Re: Accurate user-based log file analysis

Brian Behlendorf (brian@organic.com)
Mon, 17 Jul 1995 21:22:58 -0700 (PDT)


On Mon, 17 Jul 1995, Terry Myerson wrote:
> You are speaking to extremes. We have log files from over 100 organizations
> in our test suite. The data has been scrutinized, and indeed both accurate
> enough and extremely valuable.

I have no doubt the data's valuable, but the accuracy is what I'm
questioning. Could you elaborate in what way the accuracy was tested?

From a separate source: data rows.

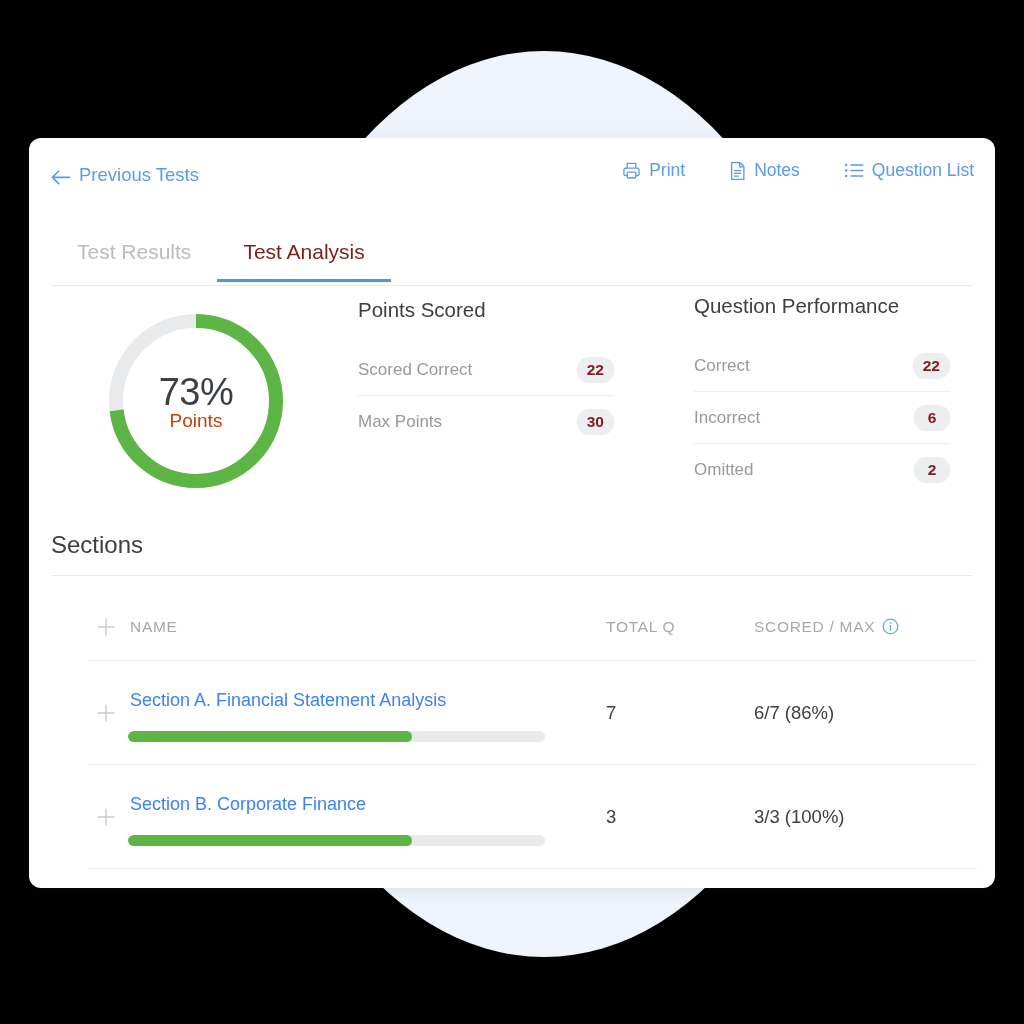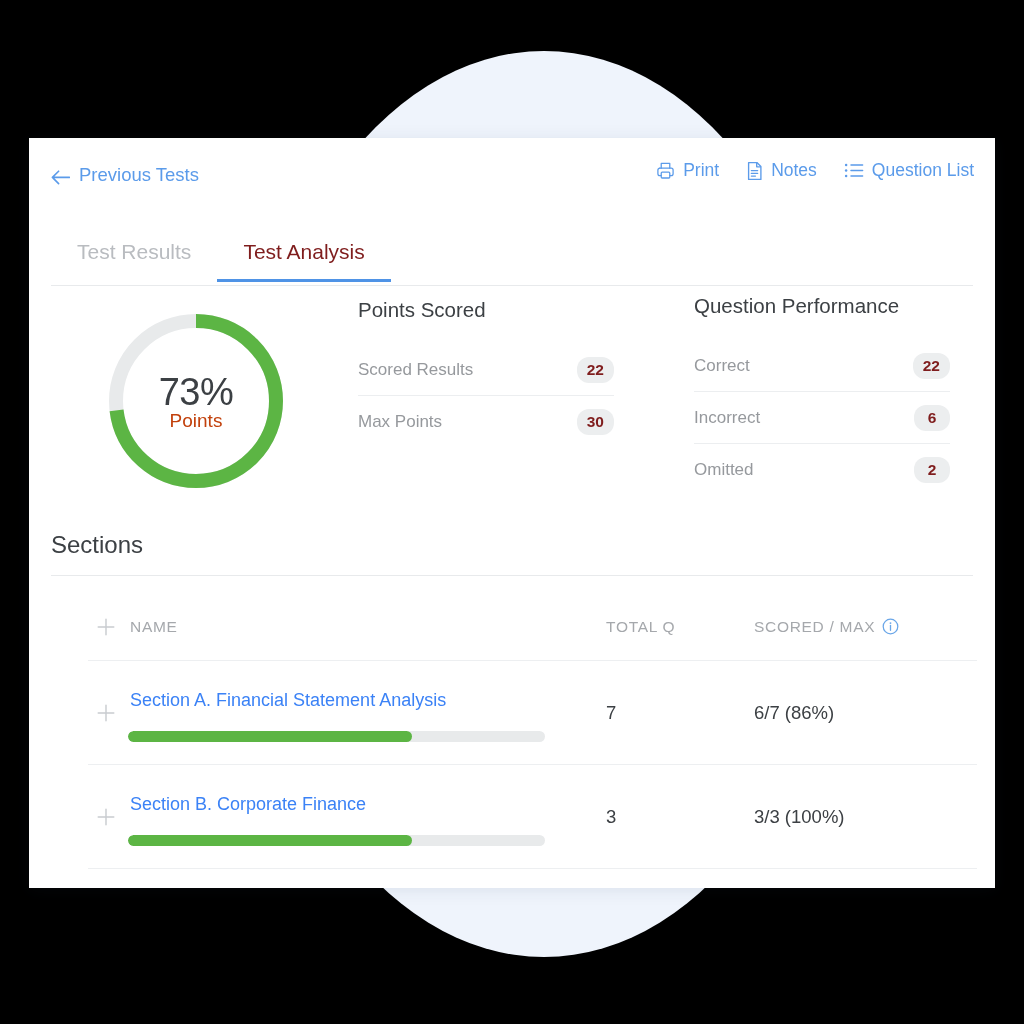--- a/index.html
+++ b/index.html
@@ -38,7 +38,7 @@
     width: 966px;
     height: 750px;
     background: #ffffff;
-    border-radius: 0;
+    border-radius: 12px;
     box-shadow: 0 2px 16px rgba(40,60,90,0.10);
     overflow: hidden;
   }

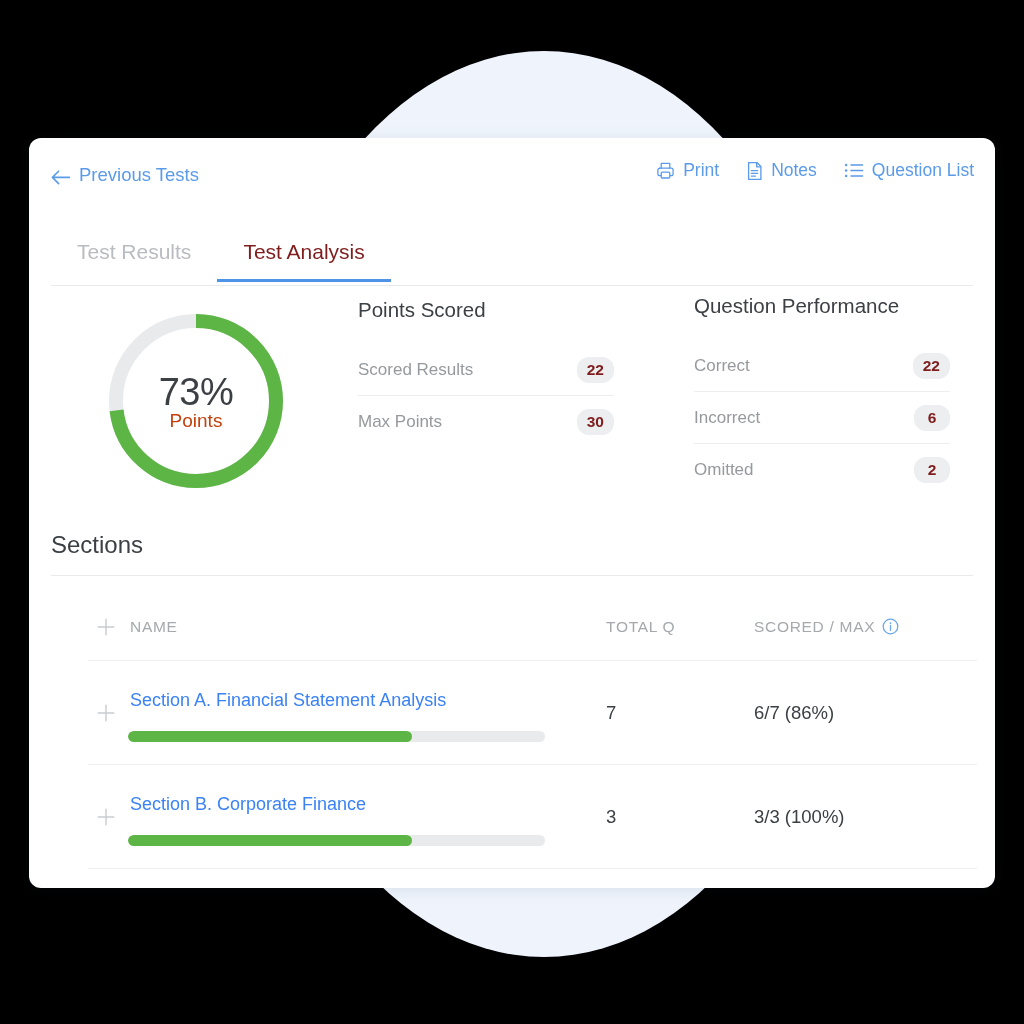--- a/index.html
+++ b/index.html
@@ -71,7 +71,7 @@
     top: 22px;
     display: flex;
     align-items: center;
-    gap: 27px;
+    gap: 44px;
   }
   .tool-item {
     display: flex;

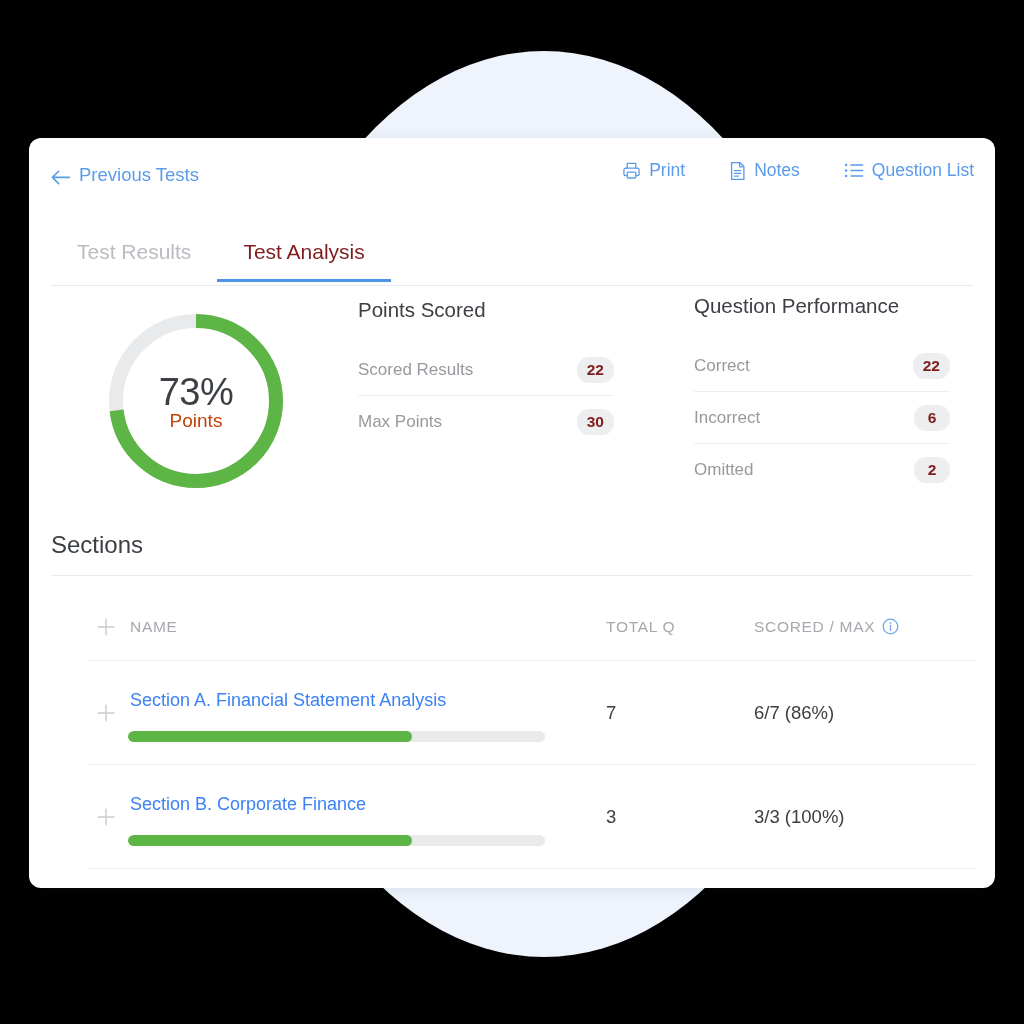--- a/index.html
+++ b/index.html
@@ -369,7 +369,7 @@
       <div class="stat-panel" id="points-panel">
         <div class="panel-title">Points Scored</div>
         <div class="stat-row">
-          <span class="stat-label">Scored Results</span>
+          <span class="stat-label">Scored Correct</span>
           <span class="stat-pill">22</span>
         </div>
         <div class="stat-row">

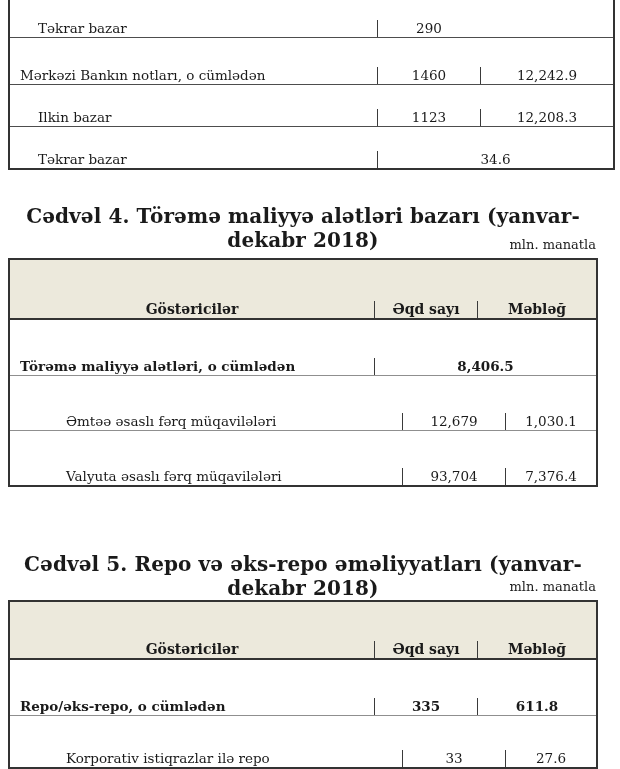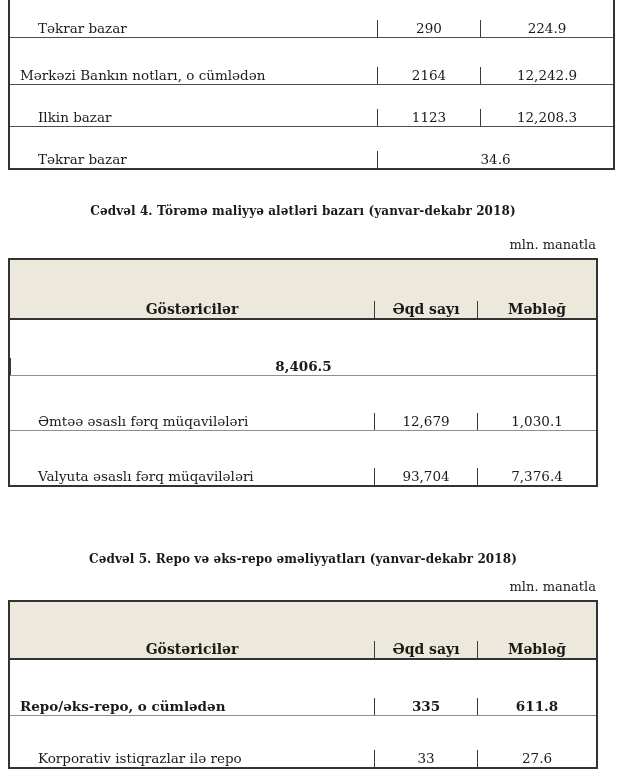--- a/index.html
+++ b/index.html
@@ -53,7 +53,6 @@
     <div class="tr h37">
       <div class="td c1 sub">Təkrar bazar</div>
       <div class="td c2">290</div>
-      <div class="td c3">224.9</div>
     </div>
     <div class="tr h47">
       <div class="td c1">Mərkəzi Bankın notları, o cümlədən</div>

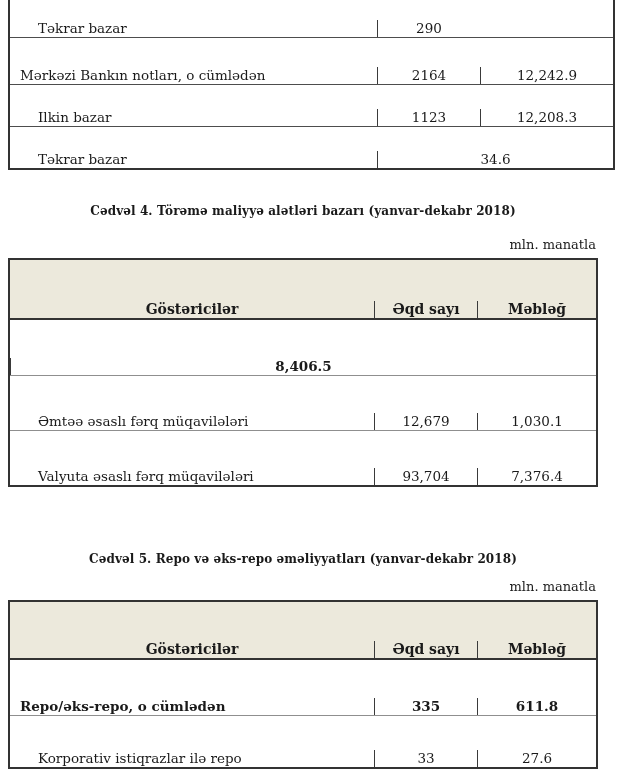--- a/index.html
+++ b/index.html
@@ -56,7 +56,7 @@
     </div>
     <div class="tr h47">
       <div class="td c1">Mərkəzi Bankın notları, o cümlədən</div>
-      <div class="td c2">2164</div>
+      <div class="td c2">1460</div>
       <div class="td c3">12,242.9</div>
     </div>
     <div class="tr h42">

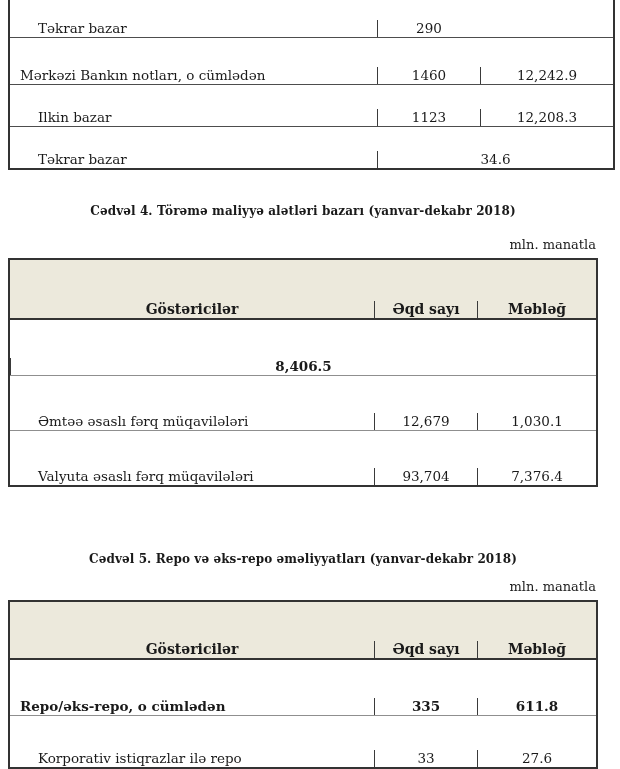--- a/index.html
+++ b/index.html
@@ -38,7 +38,7 @@
 
   .caption{
     position:absolute;left:8px;width:590px;text-align:center;
-    font-weight:bold;font-size:12px;letter-spacing:0.1px;
+    font-weight:bold;font-size:20px;letter-spacing:0.1px;
   }
   .cap4{top:204px;} .cap5{top:552px;}
   .unit{position:absolute;right:24px;font-size:13px;}

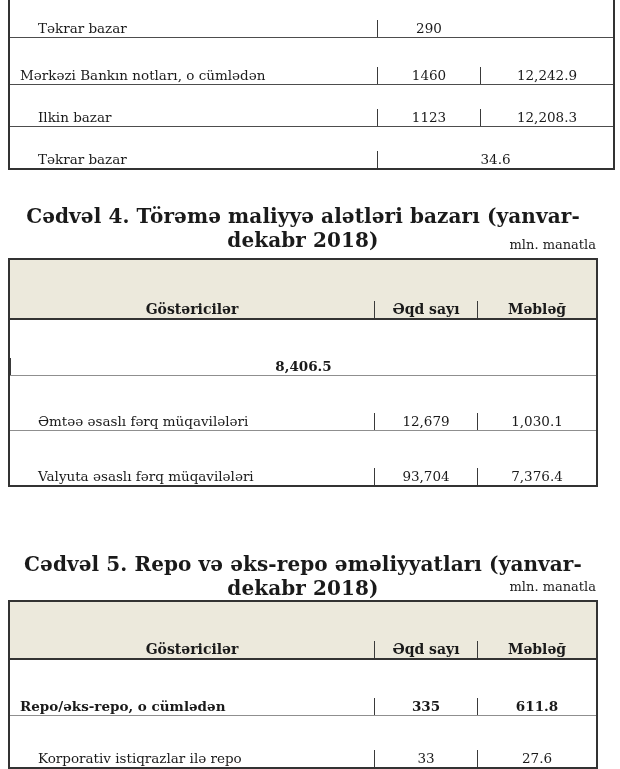--- a/index.html
+++ b/index.html
@@ -80,6 +80,7 @@
       <div class="td c3">Məbləğ</div>
     </div>
     <div class="tr body h55 bold">
+      <div class="td c1">Törəmə maliyyə alətləri, o cümlədən</div>
       <div class="td c3">8,406.5</div>
     </div>
     <div class="tr body h55">

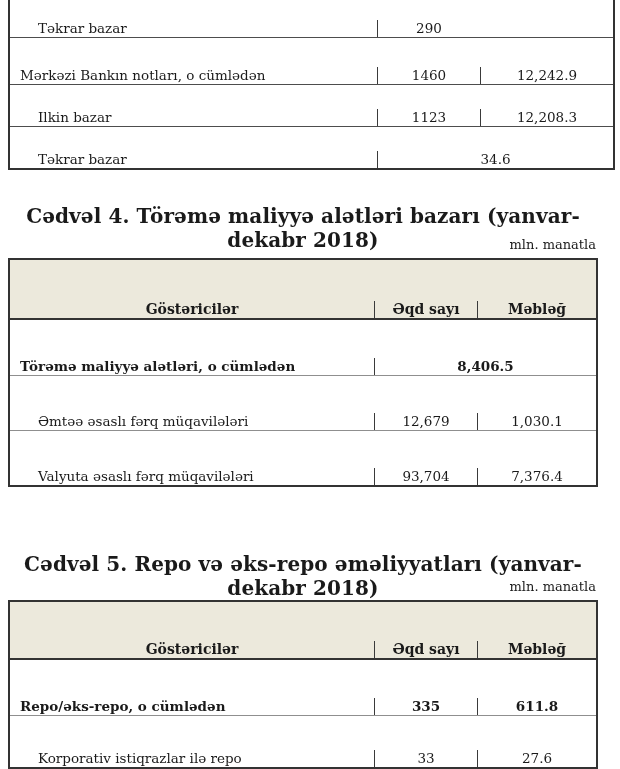--- a/index.html
+++ b/index.html
@@ -31,7 +31,7 @@
   .tm .thead{background:#ECE9DC;border-bottom:2px solid #333;}
   .tm .thead .td{font-weight:bold;font-size:14px;}
   .tm .thead .c1{justify-content:center;padding-left:0;padding-right:0;text-align:center;margin-top:48px;}
-  .tm .body + .body{border-top:1px solid #8f8f8f;}
+  .tm .body + .body{border-top:1px solid #8f8f8f;padding-left:28px;}
   .t4{top:258px;width:590px;}
   .t5{top:600px;width:590px;}
   .h60{height:60px;} .h58{height:58px;} .h55{height:55px;} .h52{height:52px;}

> We are indeed talking about user sessions, and not users. My usage of the term
> users was indeed a marketing decision, I apologize. But user sessions are still
> a much better statistic to base business decisions upon than hits or unique
> hostnames.

Agreed. But PLEASE let's get the terminology right - when marketers talk
about numbers, they are *not* talking about one-time sessions. They want
to know if Bob came back 20 times in 20 days or only once, which just
looking at sessions can't tell you.

> >Could you elaborate on these DC's? What can you key off of except
> >hostnames from CLFF data?
>
> There are other DC's in there.

Well, let's walk through the CLFF, and tell me where the other
"distinguishing characteristics" are:

RFC931 identd information - only a couple sites will supply this, and it
introduces a huge latency on a server so most people turn it off

authenticated username - again, it's something the site has to enable at
their expense, which most don't do

date/time - you can perform heuristics on the date in conjunction with
hostnames by arguing that a gap in time represents the end of
one user and the beginning of a second - but that ignores the
situation where someone follows a link *out* and then comes back
much later, and the more proxies are used the less useful it would
be. Our current estimates are that 20% of our accesses are coming
from behind proxy servers, and that number has been going quite
steadily upward.

request - you can lay out paths in a web site if you have a
directed-graph model of how the pages connect. The analysis
program must be able to inspect this hierarchy, using a robot or by
being able to read the HTML files themselves. The more links on a
page, the less useful this is - and you also don't know when people
step *back*, which makes building Markov models very difficult.
In short, chaining paths is also a very weak link.

Error response - most of the time it's either a success (200) or a
"not-modified" (304). I don't see how you can determine from
this whether the request represents a new user or not - if the
object is first fetched from a given host and returns a 200,
and then 20 minutes later from the same host and gets a 304, what
does that mean? Either 1) it's the same person refreshing that
object, using a browser that implements caching, 2) another user behind a
proxy server getting that object for the first time. If the second
response is a 200, then it's from 1) the same user whose browser doesn't
implement caching or 2) the same user whose browser implements caching
but the object wasn't in the cache for whatever reason, or 3) a totally
different user coming from behind a non-caching proxy.

File size - insignificant.

So what's there?

I apologize if I'm making a ruckus on this issue - but it's something
we're heavily involved with as well, and I have to *constantly*
*constantly* deal with clients and prospective clients who have been told
be overeager marketers from other companies what can and can't be done in
this and other technical arenas. I don't doubt that there is a large
market for a good analysis tool a la getstats or wwwstat or the other
free analysis tools out there. But I am very wary of unfulfillable
claims which have been getting way too much press. There are real
solutions to this coming down the pipe that will give marketers a better
idea of who's visiting them without having to guess or derive flaky
heuristics that work one day and not the next, while still strongly
protecting the user's right to privacy.

I've said too much on the subject... next!

Brian

--=-=-=-=-=-=-=-=-=-=-=-=-=-=-=-=-=-=-=-=-=-=-=-=-=-=-=-=-=-=-=-=-=-=-=-=-=--
brian@organic.com brian@hyperreal.com http://www.[hyperreal,organic].com/